WORK ORDER —
Scan the records below. Copy every line in which the word "none" appears.

#### DATA EXCERPTS ####

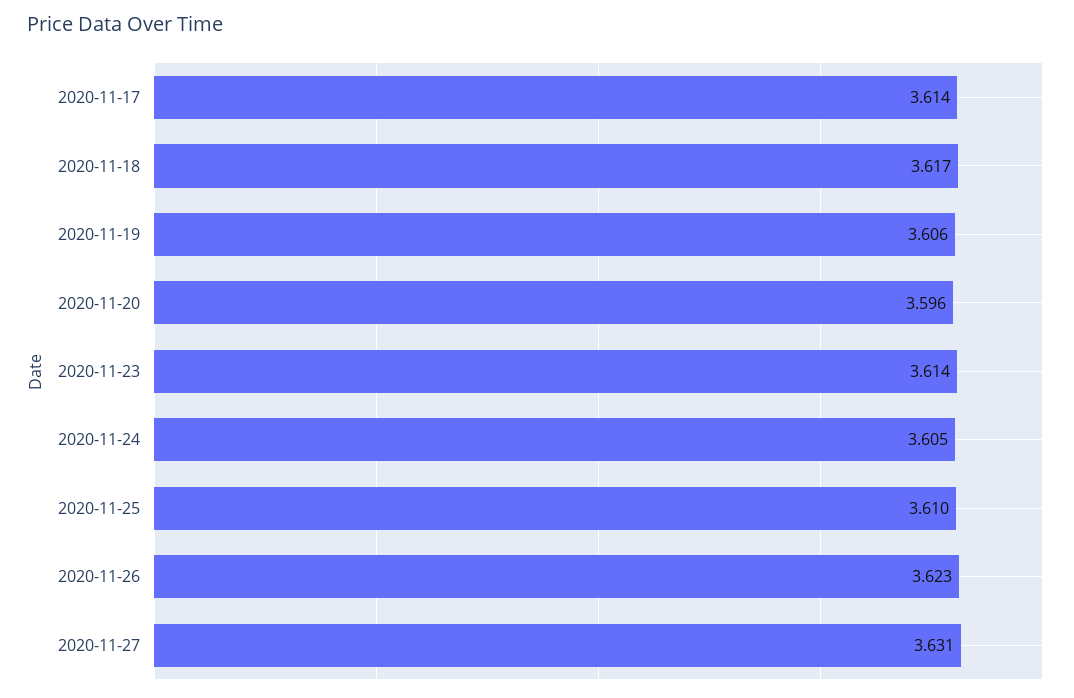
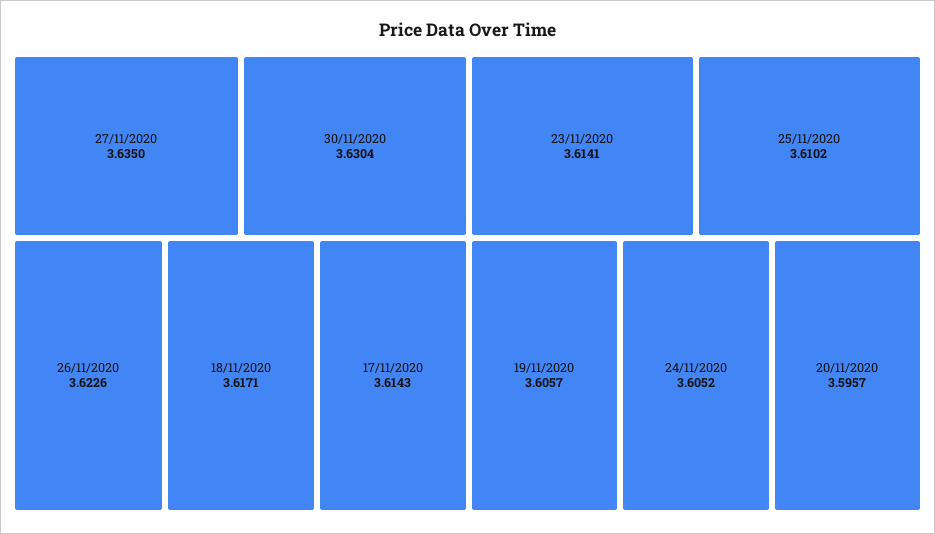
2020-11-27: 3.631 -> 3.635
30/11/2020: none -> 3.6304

####
#### DATA EXCERPTS ####

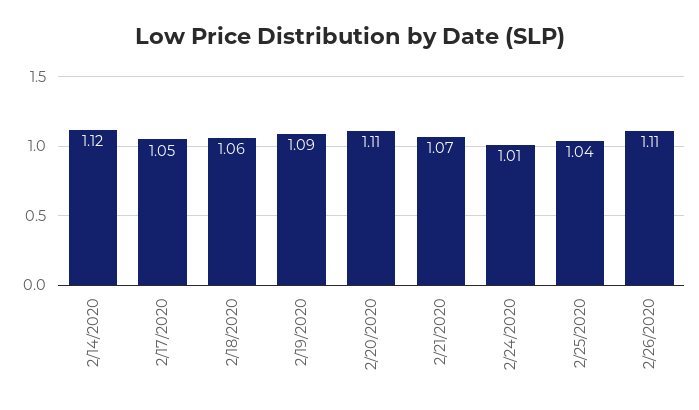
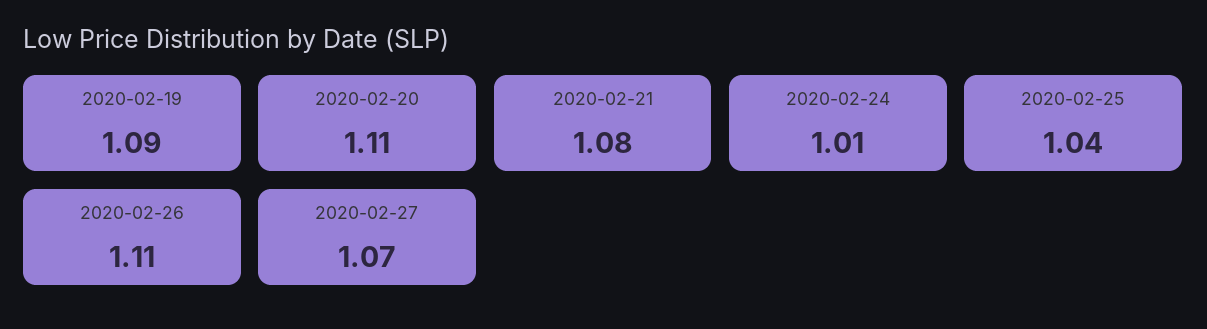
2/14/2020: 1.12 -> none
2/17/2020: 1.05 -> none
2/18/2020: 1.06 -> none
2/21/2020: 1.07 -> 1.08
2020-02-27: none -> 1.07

####

RESPONSE TO THIS TASK —
30/11/2020: none -> 3.6304
2/14/2020: 1.12 -> none
2/17/2020: 1.05 -> none
2/18/2020: 1.06 -> none
2020-02-27: none -> 1.07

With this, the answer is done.